WHAT TO PRODUCE: Quote the lines of the data below verbatim, beginning at the line that contains "text: Выполняем ->" and ending at the last line, both included, and excluding pictures.

** Opening DATA EXTRACTS block **

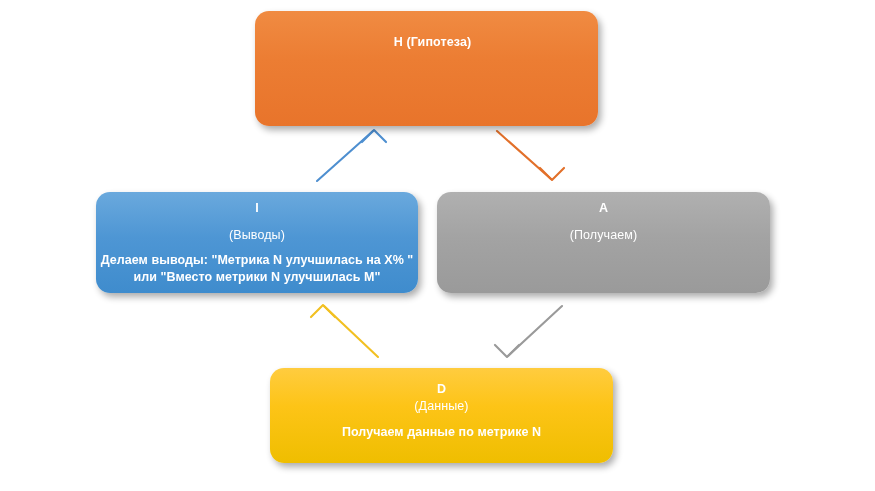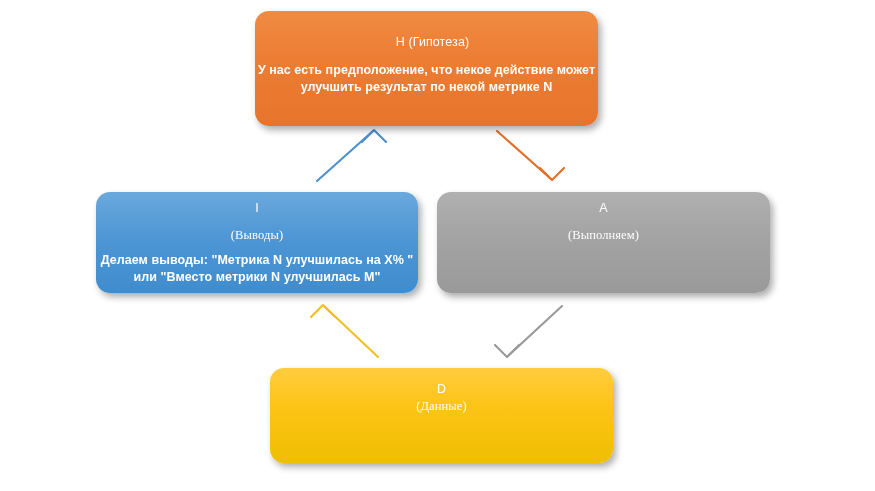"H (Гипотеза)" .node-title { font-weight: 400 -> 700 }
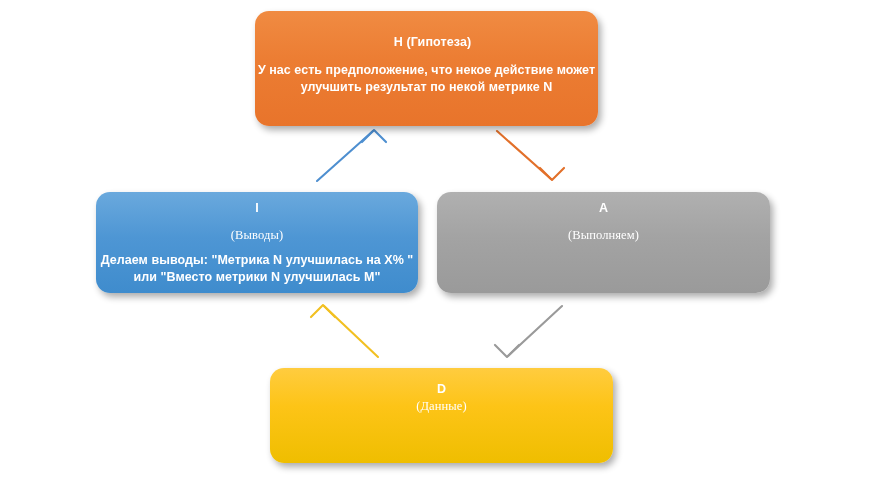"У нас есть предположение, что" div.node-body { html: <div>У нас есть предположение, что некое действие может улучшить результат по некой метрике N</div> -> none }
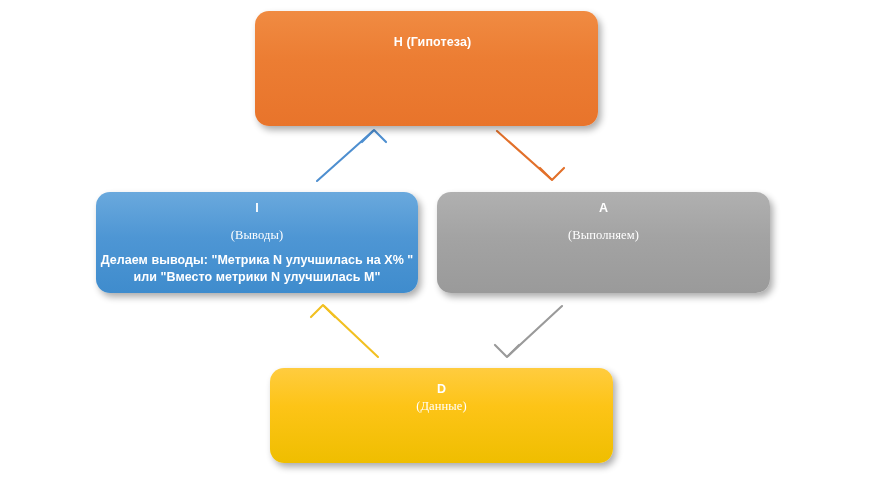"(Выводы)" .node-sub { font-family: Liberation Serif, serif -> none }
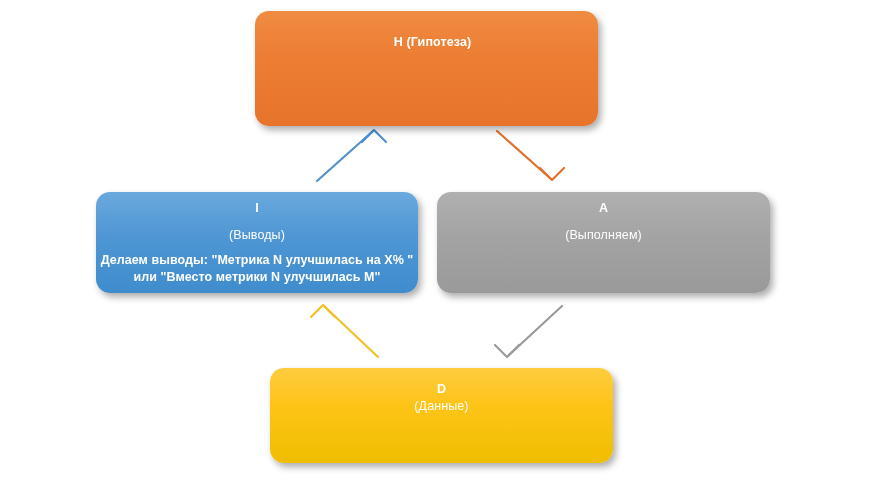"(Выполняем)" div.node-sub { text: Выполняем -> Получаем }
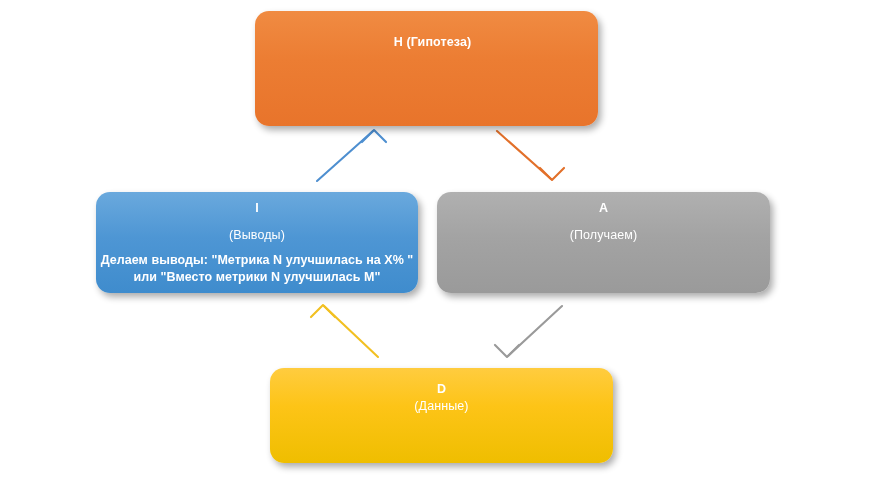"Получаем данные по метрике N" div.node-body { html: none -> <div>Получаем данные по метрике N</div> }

** Closing DATA EXTRACTS block **

SOLUTION:
"(Выполняем)" div.node-sub { text: Выполняем -> Получаем }
"Получаем данные по метрике N" div.node-body { html: none -> <div>Получаем данные по метрике N</div> }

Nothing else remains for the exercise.